COMMENT: The Dees failed Christian Petracca on King’s Birthday – and questions must be answered


“I’ll back in the medical staff, who are incredibly highly rated professionals that are the best in the business, that wouldn’t take unnecessary risks with a player’s health.

“I just don’t like taking pot-shots from afar at medical staff, who I think are very, very good at what they do.”

This is what Jason Dunstall had to say on Fox Footy immediately following Collingwood’s King’s Birthday win over Melbourne, after fellow panellist David King questioned the Demons’ decision to send Christian Petracca back on after a brutal knee to the ribs from Magpies captain Darcy Moore left him in considerable distress.

Dunstall’s comments are commonplace in the AFL world, from clubs to media to even the fans: to question club doctors in any way is considered sacrilege, and offenders are quickly pulled up for having the gall to even dispute any of their decisions regarding player welfare.
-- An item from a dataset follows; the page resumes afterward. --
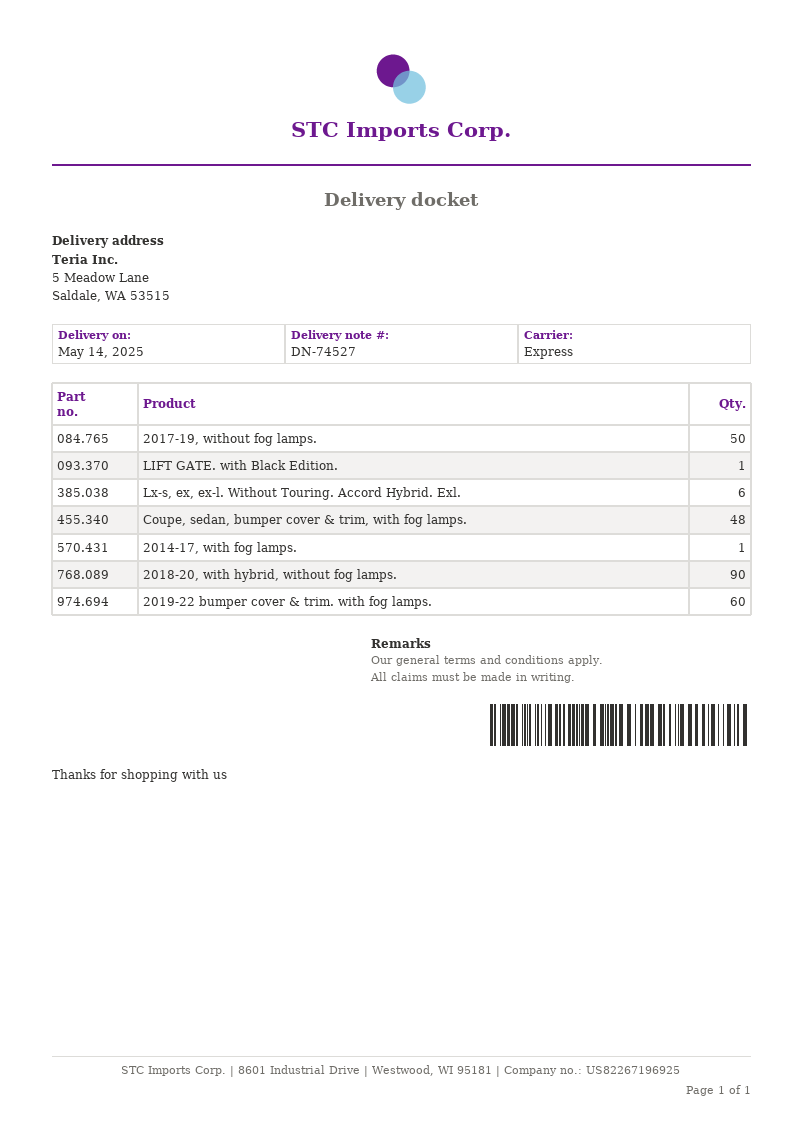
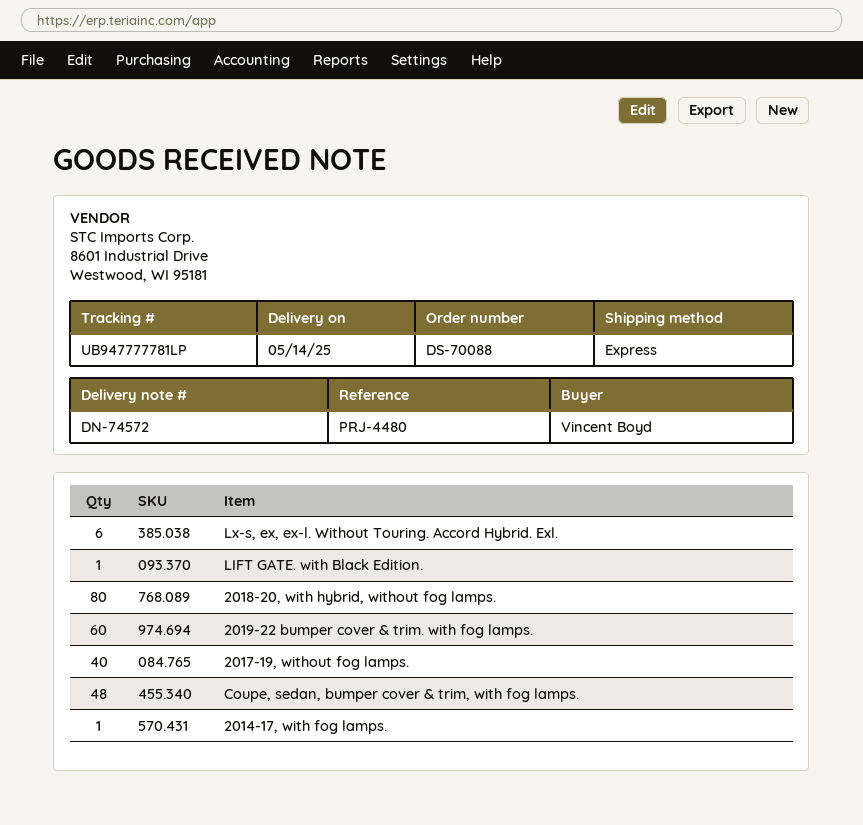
delivery note number: DN-74527 -> DN-74572
2017-19, without fog lamps.: 50 -> 40
2018-20, with hybrid, without fog lamps.: 90 -> 80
Coaches get prickly at press conferences when the wisdom of their medicos is called into question; former greats say over and over that they’d have trusted their old doctors with their lives back in their playing days.

And it all rings hollow when it comes out that Petracca has broken four ribs, sustained a lacerated spleen and punctured a lung, requiring surgery in hospital overnight and almost certainly sidelining him for the foreseeable future.

Petracca isn’t the first player and he won’t be the last to be unduly sent out onto the field when he shouldn’t be. Port Adelaide were fined $100,000 only last year for failing to follow protocols after letting Aliir Aliir play on despite clearly being concussed in a marking contest. In 2015, Western Bulldogs medical staff strapped up Clay Smith and sent him back out there despite a ruptured ACL, only to watch as he collapsed unprompted when his damaged knee gave out mere minutes later, because of course it did.

It’s important to be careful about what I have to say next, because to suggest the Melbourne doctors were derelict in their duties is a huge claim and an irresponsible one to make without knowing the full process behind what went on in the Demons rooms and on the interchange bench as Petracca was cleared to return.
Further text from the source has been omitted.